[Task data — start]

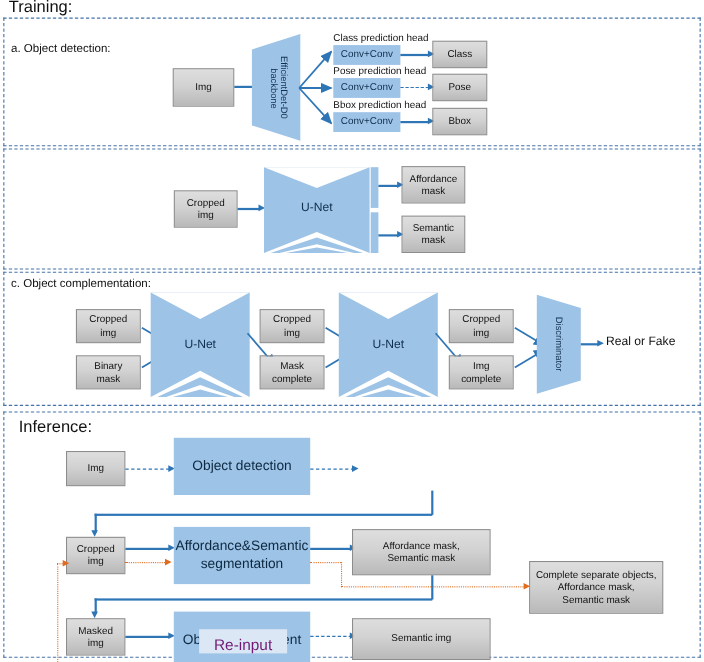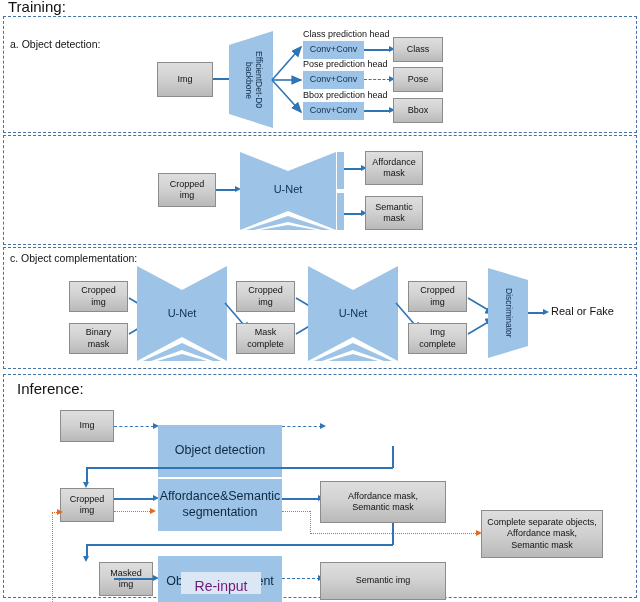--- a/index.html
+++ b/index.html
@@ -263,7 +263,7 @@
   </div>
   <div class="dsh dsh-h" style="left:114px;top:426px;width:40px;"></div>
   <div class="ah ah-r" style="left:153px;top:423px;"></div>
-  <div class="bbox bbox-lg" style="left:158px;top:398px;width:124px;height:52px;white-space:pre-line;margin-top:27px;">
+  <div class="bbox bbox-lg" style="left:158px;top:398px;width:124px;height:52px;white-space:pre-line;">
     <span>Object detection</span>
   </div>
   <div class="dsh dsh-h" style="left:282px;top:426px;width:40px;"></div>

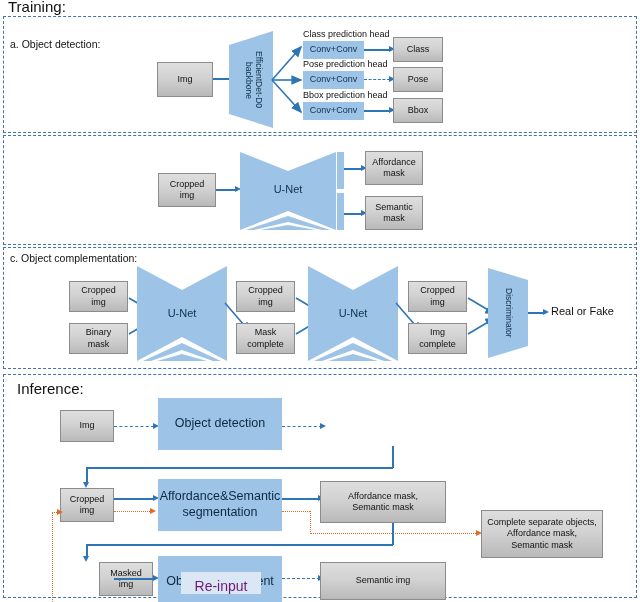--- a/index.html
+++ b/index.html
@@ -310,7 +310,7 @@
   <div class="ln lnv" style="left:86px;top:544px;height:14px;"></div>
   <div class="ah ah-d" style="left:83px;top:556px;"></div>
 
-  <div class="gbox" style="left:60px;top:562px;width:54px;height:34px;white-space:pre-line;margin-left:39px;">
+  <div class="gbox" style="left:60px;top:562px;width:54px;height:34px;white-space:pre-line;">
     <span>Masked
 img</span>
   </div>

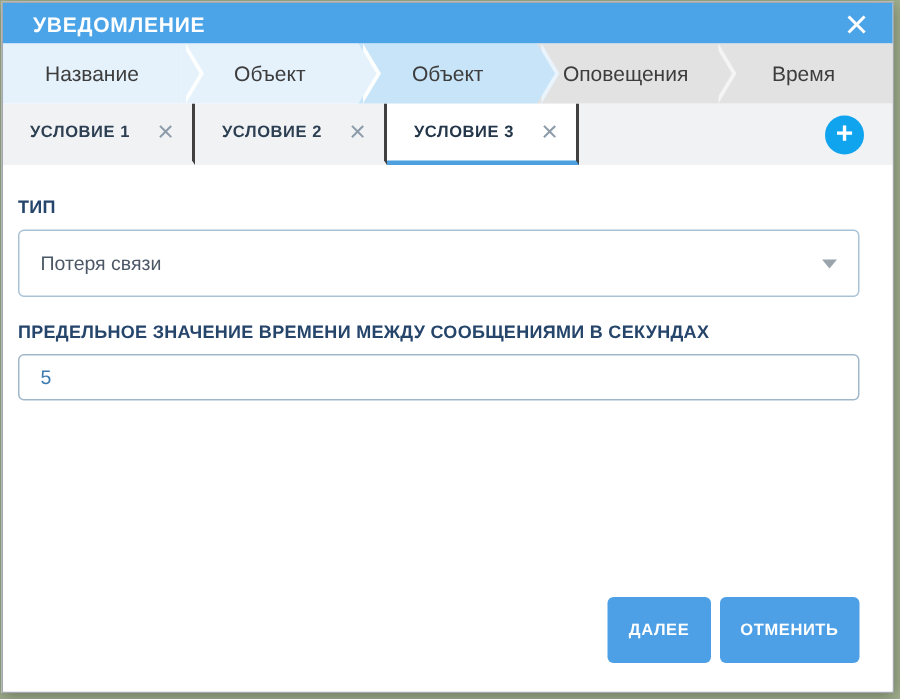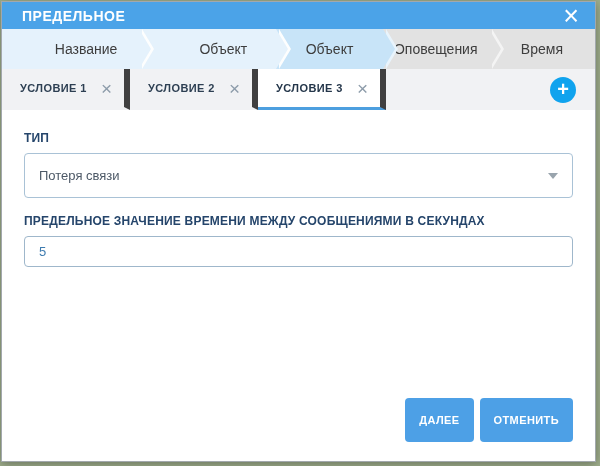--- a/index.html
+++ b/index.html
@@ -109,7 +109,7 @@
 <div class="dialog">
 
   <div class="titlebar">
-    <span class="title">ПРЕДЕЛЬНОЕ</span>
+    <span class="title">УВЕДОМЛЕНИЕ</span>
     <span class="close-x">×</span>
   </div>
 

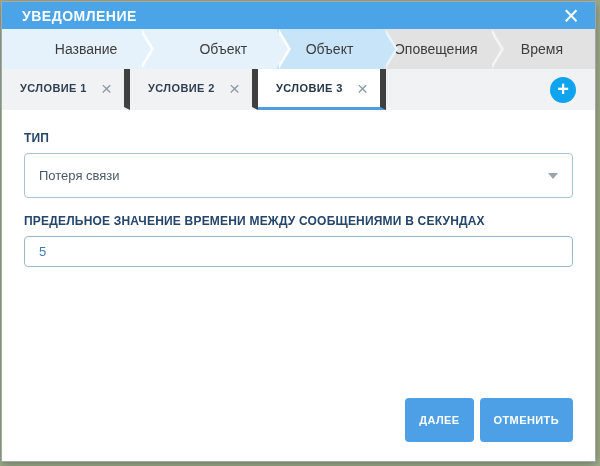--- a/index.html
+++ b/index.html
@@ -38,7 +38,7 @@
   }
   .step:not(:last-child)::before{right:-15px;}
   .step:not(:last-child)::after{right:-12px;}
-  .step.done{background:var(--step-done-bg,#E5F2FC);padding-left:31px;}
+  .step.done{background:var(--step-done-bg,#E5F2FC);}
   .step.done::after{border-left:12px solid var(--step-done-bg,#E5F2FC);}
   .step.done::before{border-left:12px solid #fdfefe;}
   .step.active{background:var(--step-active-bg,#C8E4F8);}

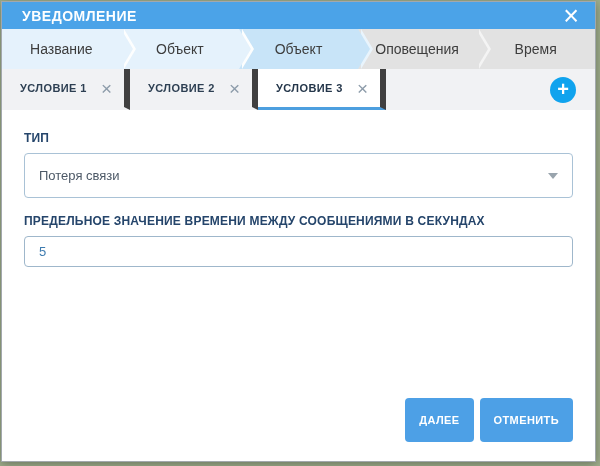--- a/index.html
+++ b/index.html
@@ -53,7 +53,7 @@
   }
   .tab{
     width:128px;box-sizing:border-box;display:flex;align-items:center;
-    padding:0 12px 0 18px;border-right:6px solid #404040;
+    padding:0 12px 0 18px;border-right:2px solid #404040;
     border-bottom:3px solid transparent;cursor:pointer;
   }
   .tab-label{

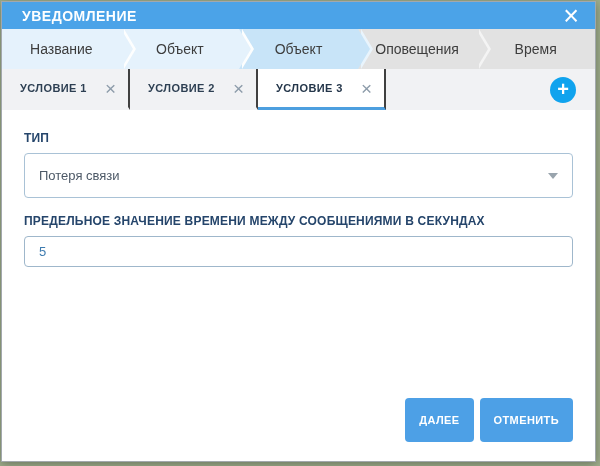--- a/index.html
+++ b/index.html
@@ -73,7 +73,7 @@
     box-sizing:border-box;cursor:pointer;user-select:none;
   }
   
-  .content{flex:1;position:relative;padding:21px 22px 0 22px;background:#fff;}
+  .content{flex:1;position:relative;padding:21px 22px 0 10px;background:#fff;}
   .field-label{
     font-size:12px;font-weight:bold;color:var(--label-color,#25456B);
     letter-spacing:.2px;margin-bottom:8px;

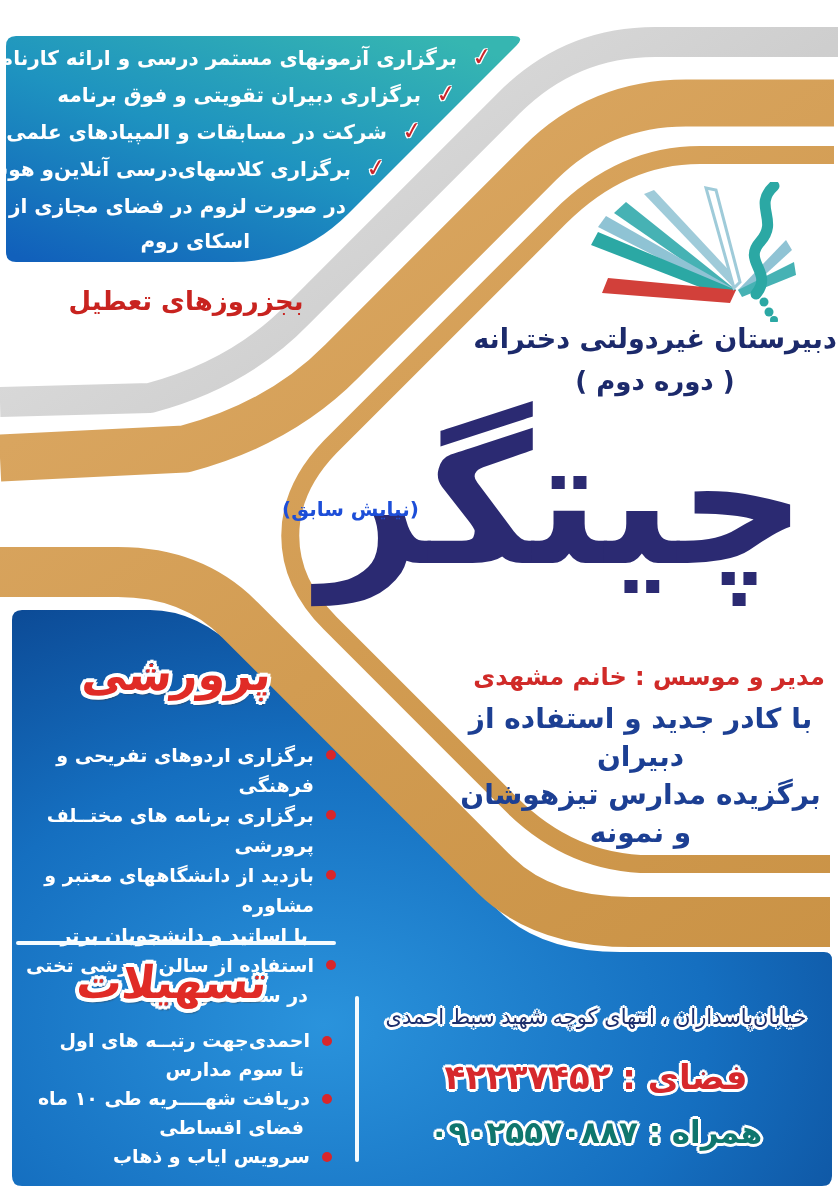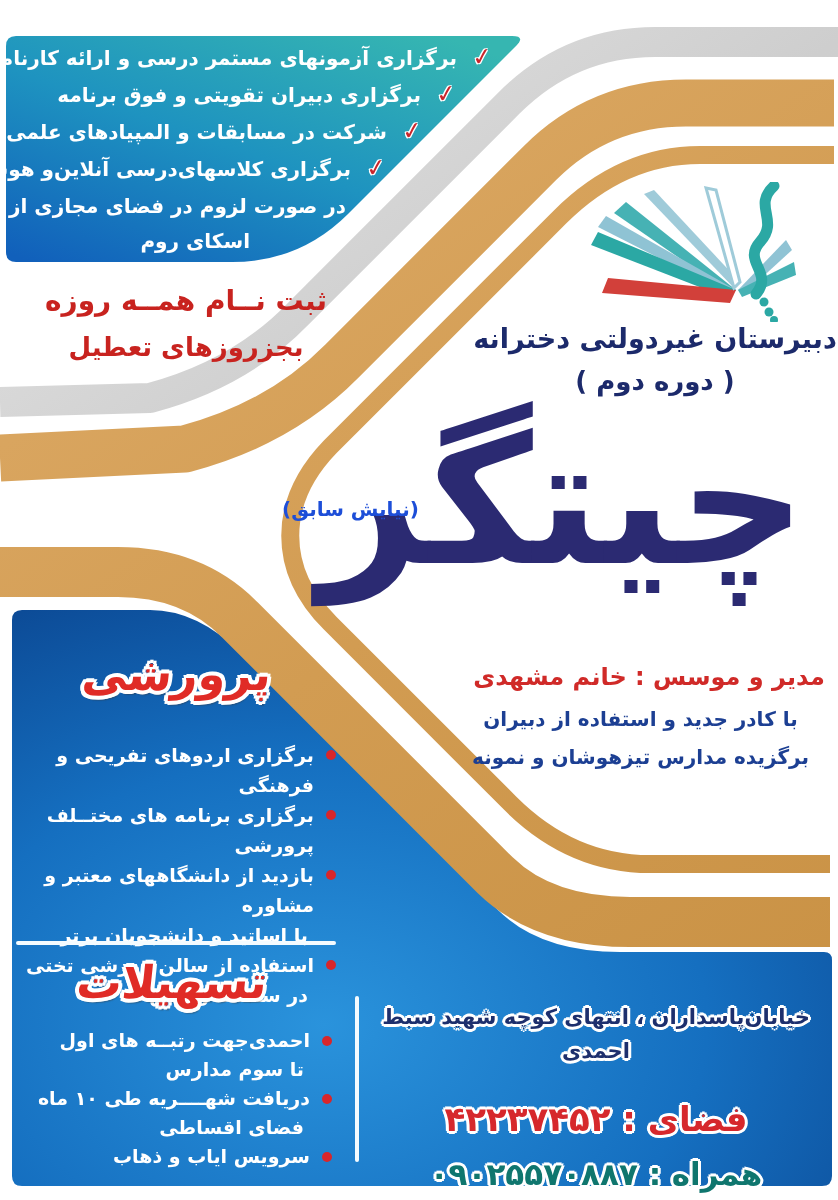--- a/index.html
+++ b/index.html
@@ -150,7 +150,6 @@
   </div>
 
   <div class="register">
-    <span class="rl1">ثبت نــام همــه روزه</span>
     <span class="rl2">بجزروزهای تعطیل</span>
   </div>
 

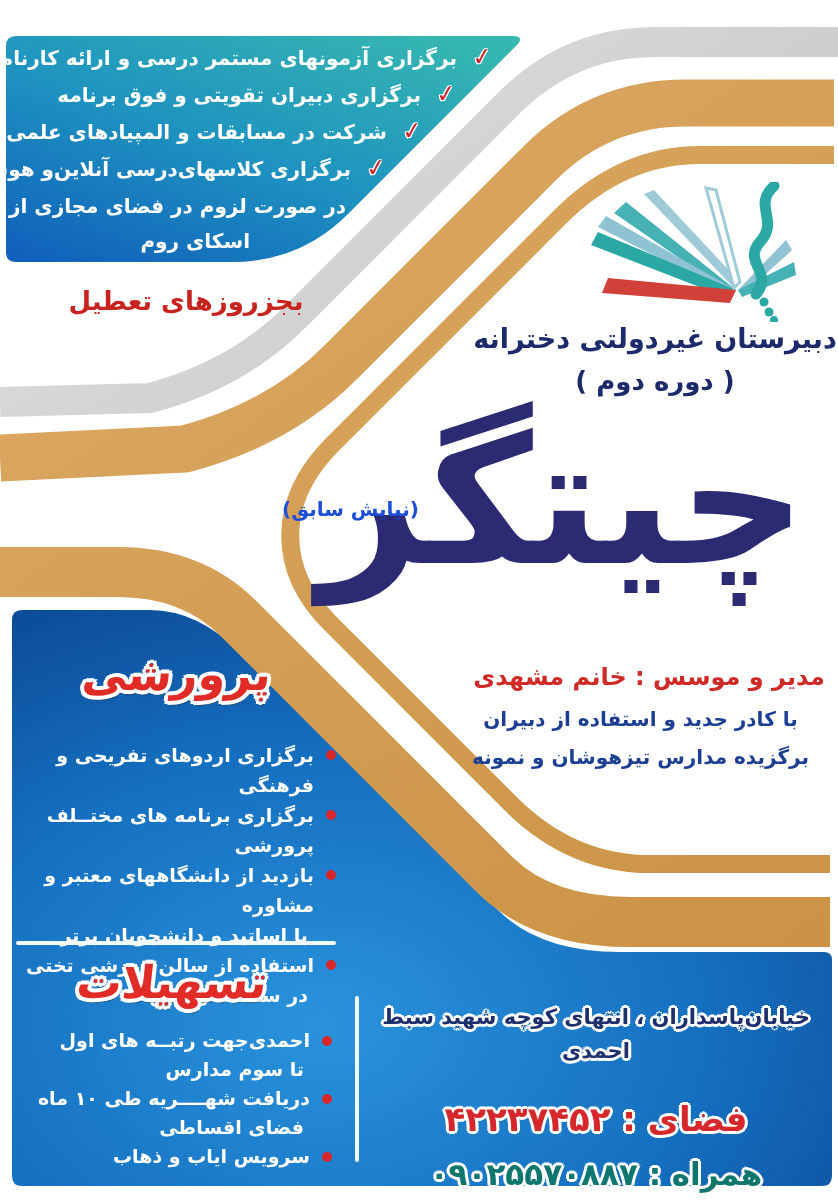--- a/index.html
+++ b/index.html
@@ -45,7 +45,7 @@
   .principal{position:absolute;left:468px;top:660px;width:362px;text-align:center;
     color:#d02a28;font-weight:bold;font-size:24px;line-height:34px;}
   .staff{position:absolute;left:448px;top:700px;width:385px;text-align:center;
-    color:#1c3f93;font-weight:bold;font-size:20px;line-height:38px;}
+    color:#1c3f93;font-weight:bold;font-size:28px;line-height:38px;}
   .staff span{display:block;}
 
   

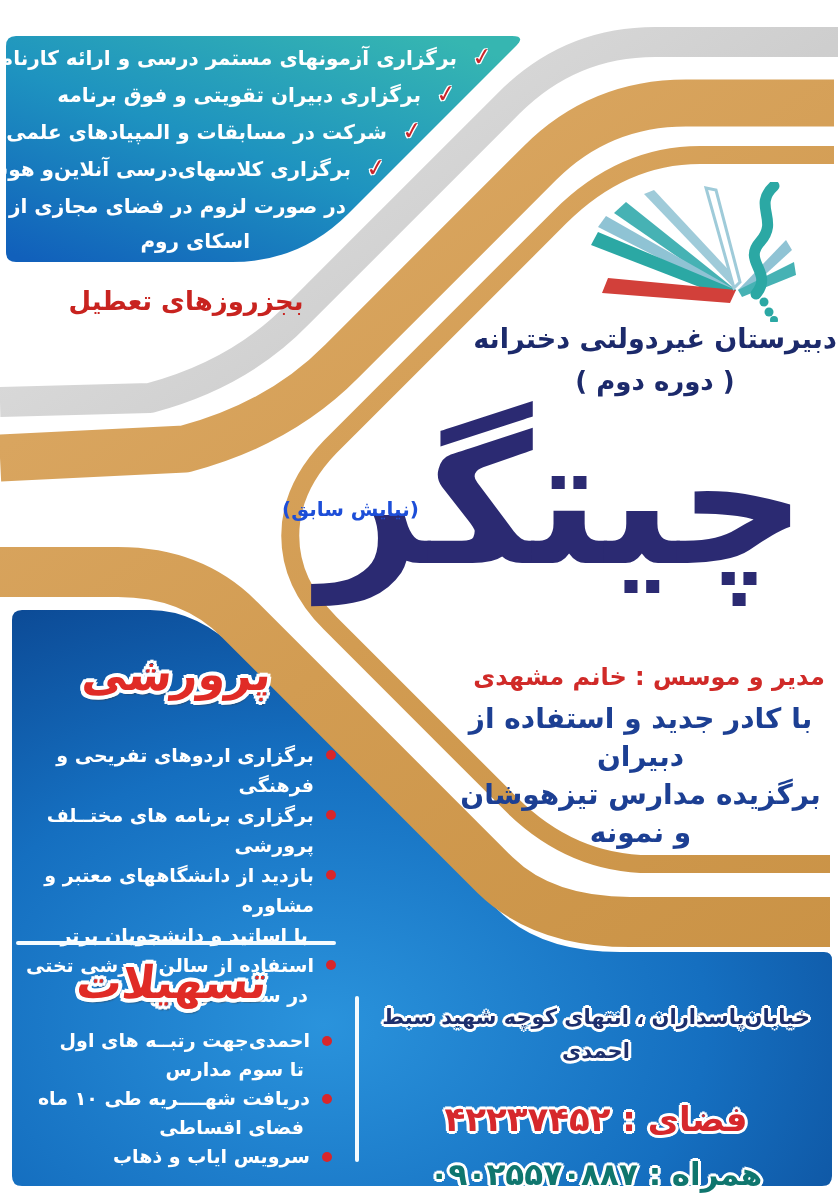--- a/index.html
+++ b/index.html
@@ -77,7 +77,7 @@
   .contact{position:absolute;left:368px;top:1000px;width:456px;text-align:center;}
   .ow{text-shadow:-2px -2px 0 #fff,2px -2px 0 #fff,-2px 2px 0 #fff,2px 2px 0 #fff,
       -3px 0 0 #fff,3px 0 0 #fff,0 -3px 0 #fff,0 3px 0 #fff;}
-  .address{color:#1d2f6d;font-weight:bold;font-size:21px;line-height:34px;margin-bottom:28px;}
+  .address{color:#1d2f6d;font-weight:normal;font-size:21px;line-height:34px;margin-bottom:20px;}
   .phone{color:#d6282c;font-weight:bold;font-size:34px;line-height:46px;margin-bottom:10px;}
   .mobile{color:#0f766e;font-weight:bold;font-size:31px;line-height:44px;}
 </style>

[Task data — finish]

__What to do__
Single out each line of the records above with the string "right" in it, and copy it.

__Answer to this exercise__
   .step:not(:last-child)::before{right:-15px;}
   .step:not(:last-child)::after{right:-12px;}
-    padding:0 12px 0 18px;border-right:6px solid #404040;
+    padding:0 12px 0 18px;border-right:2px solid #404040;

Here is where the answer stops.